El artículo 229 de la Ley de Sociedades de Capital impone a los administradores un deber de lealtad que incluye la obligación de evitar situaciones de conflicto de interés. Un administrador que sea a la vez parte y beneficiario de una operación corporativa, como sería el caso de Ángel Escribano, debe abstenerse de participar en la deliberación y votación. La supervisión de estas operaciones recae en el consejo de administración, que debe actuar en interés de la sociedad y no de un accionista particular, aunque este sea el Estado.

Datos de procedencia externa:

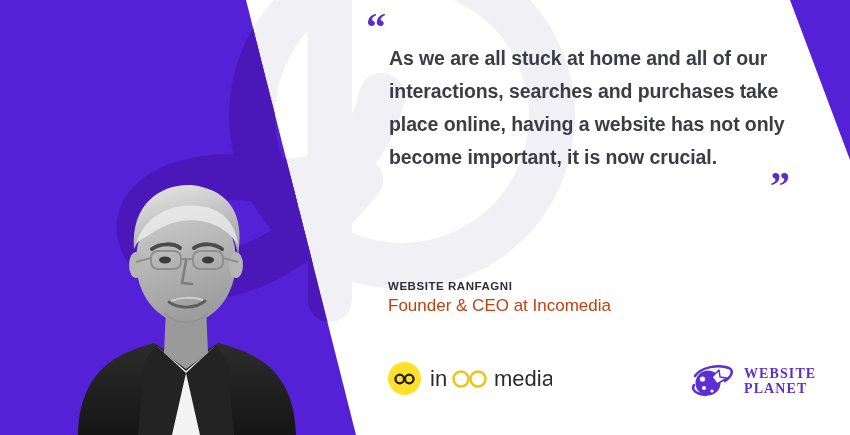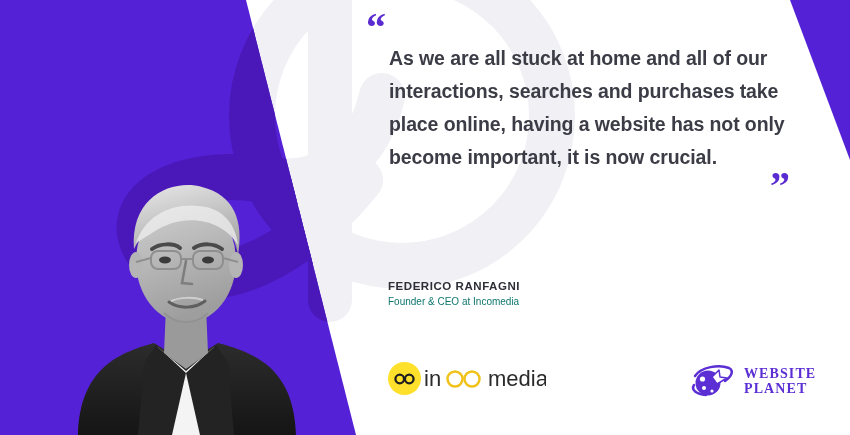"FEDERICO RANFAGNI" p.attrib-name { text: FEDERICO -> WEBSITE }
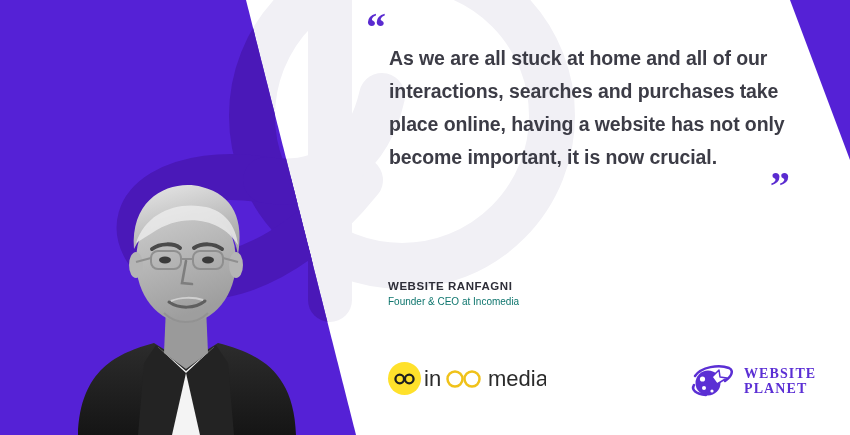"Founder & CEO at Incomedia" .attrib-role { color: #0f766e -> #c2410c; font-size: 10px -> 17px }
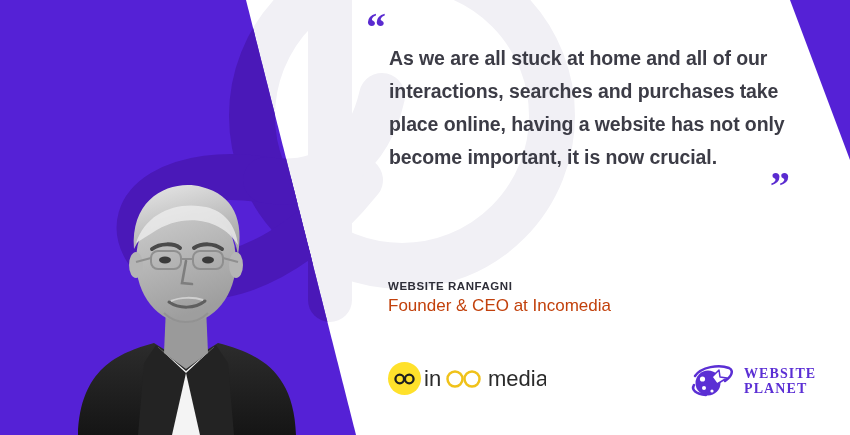"in" .logo-incomedia { gap: 3px -> 9px }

Incertidumbre y un Negocio de 2.000 Millones

Mientras las luchas de poder continúan, la familia Escribano podría embolsarse cerca de 2.000 millones de euros con la operación, ya sea en efectivo, en acciones de Indra o una combinación de ambas. Este enorme interés económico explica la resistencia de Ángel Escribano a ceder su puesto.

La paradoja es total: el Gobierno que impulsó la toma de control de Indra para forzar una fusión estratégica es ahora incapaz de gestionarla. Las denuncias de accionistas minoritarios ante la CNMV por conflicto de intereses y la caída del valor de Indra en bolsa son el resultado directo de una intervención que ha generado más problemas que soluciones. El Ejecutivo de Sánchez, que buscaba proyectar una imagen de control y planificación industrial, ha terminado exponiendo sus propias divisiones y su falta de rigor jurídico.